■ Requirement: Give again, exactly as written, the lines of the records below from the line with "(43, 154) none -> [92,200,145,213] wIMM" to the line with "[193,265,385,283] and antsApplyTransforms". Both end lines count; pictures do not.

::: Provided records

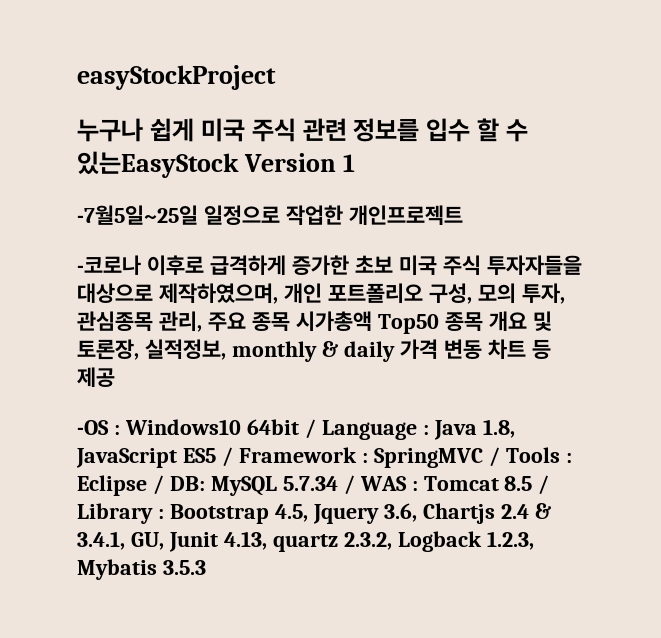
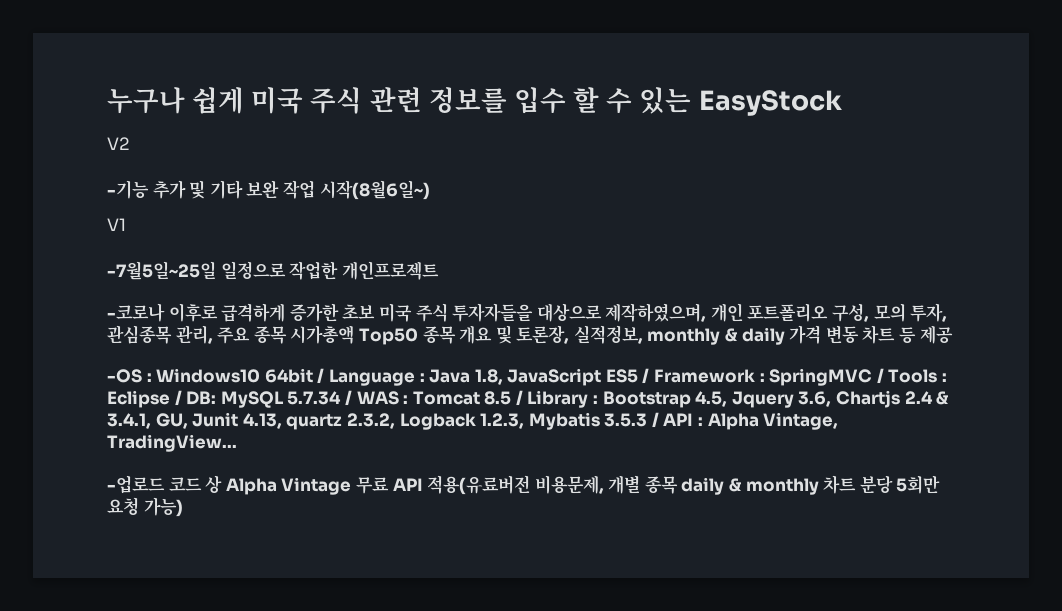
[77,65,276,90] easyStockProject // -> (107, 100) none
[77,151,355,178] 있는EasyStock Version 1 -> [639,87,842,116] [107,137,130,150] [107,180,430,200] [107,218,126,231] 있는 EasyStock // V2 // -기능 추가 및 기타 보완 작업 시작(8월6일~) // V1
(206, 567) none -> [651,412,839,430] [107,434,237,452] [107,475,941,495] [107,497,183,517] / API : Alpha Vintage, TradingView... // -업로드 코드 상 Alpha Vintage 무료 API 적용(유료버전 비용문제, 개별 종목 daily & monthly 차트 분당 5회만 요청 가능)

::::::
::: Provided records

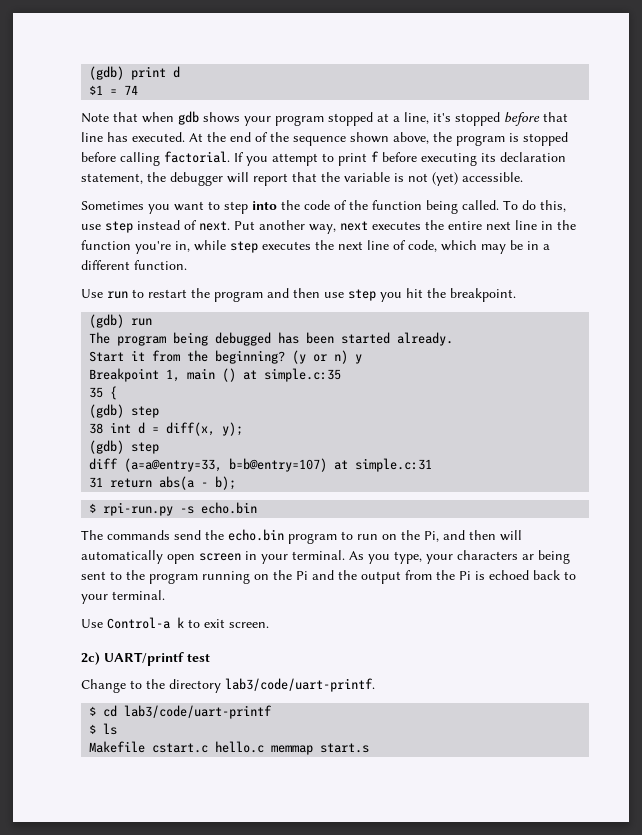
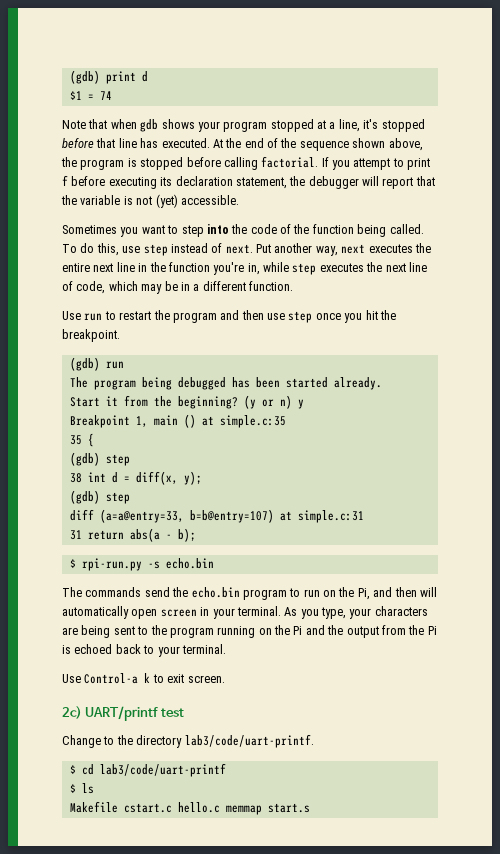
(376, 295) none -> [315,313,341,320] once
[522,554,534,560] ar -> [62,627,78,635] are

::::::
::: Provided records

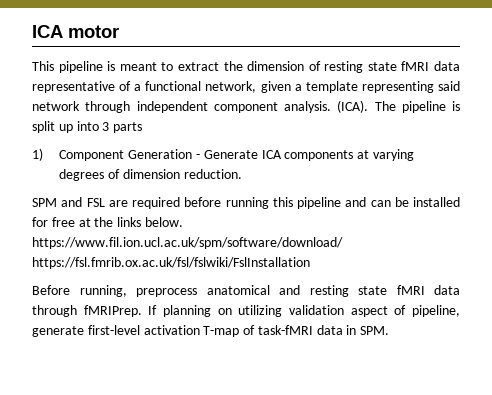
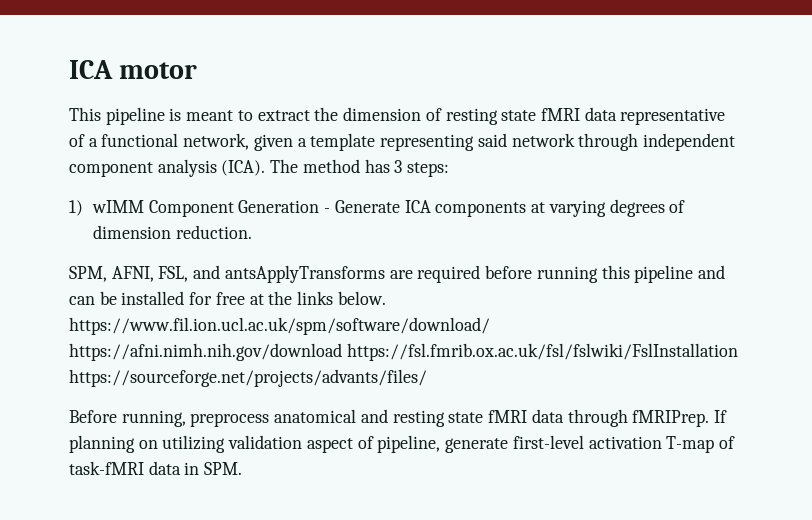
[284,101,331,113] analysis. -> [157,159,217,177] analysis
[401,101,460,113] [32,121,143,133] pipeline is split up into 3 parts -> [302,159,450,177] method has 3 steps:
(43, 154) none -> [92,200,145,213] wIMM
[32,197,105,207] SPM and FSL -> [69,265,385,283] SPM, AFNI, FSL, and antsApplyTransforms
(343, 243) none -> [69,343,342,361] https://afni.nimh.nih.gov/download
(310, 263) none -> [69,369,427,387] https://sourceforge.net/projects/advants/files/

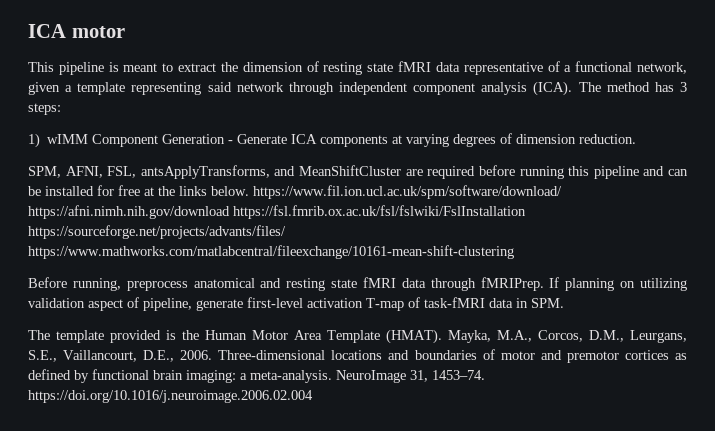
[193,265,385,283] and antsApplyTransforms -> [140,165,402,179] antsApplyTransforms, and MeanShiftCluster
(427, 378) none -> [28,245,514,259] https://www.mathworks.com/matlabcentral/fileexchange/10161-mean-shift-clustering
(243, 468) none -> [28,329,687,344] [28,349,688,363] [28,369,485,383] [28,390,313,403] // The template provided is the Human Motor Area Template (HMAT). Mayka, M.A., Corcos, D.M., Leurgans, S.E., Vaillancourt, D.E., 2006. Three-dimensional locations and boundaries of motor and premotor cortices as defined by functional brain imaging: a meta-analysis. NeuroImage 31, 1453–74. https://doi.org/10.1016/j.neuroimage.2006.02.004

::::::

■ Response box:
(43, 154) none -> [92,200,145,213] wIMM
[32,197,105,207] SPM and FSL -> [69,265,385,283] SPM, AFNI, FSL, and antsApplyTransforms
(343, 243) none -> [69,343,342,361] https://afni.nimh.nih.gov/download
(310, 263) none -> [69,369,427,387] https://sourceforge.net/projects/advants/files/

[193,265,385,283] and antsApplyTransforms -> [140,165,402,179] antsApplyTransforms, and MeanShiftCluster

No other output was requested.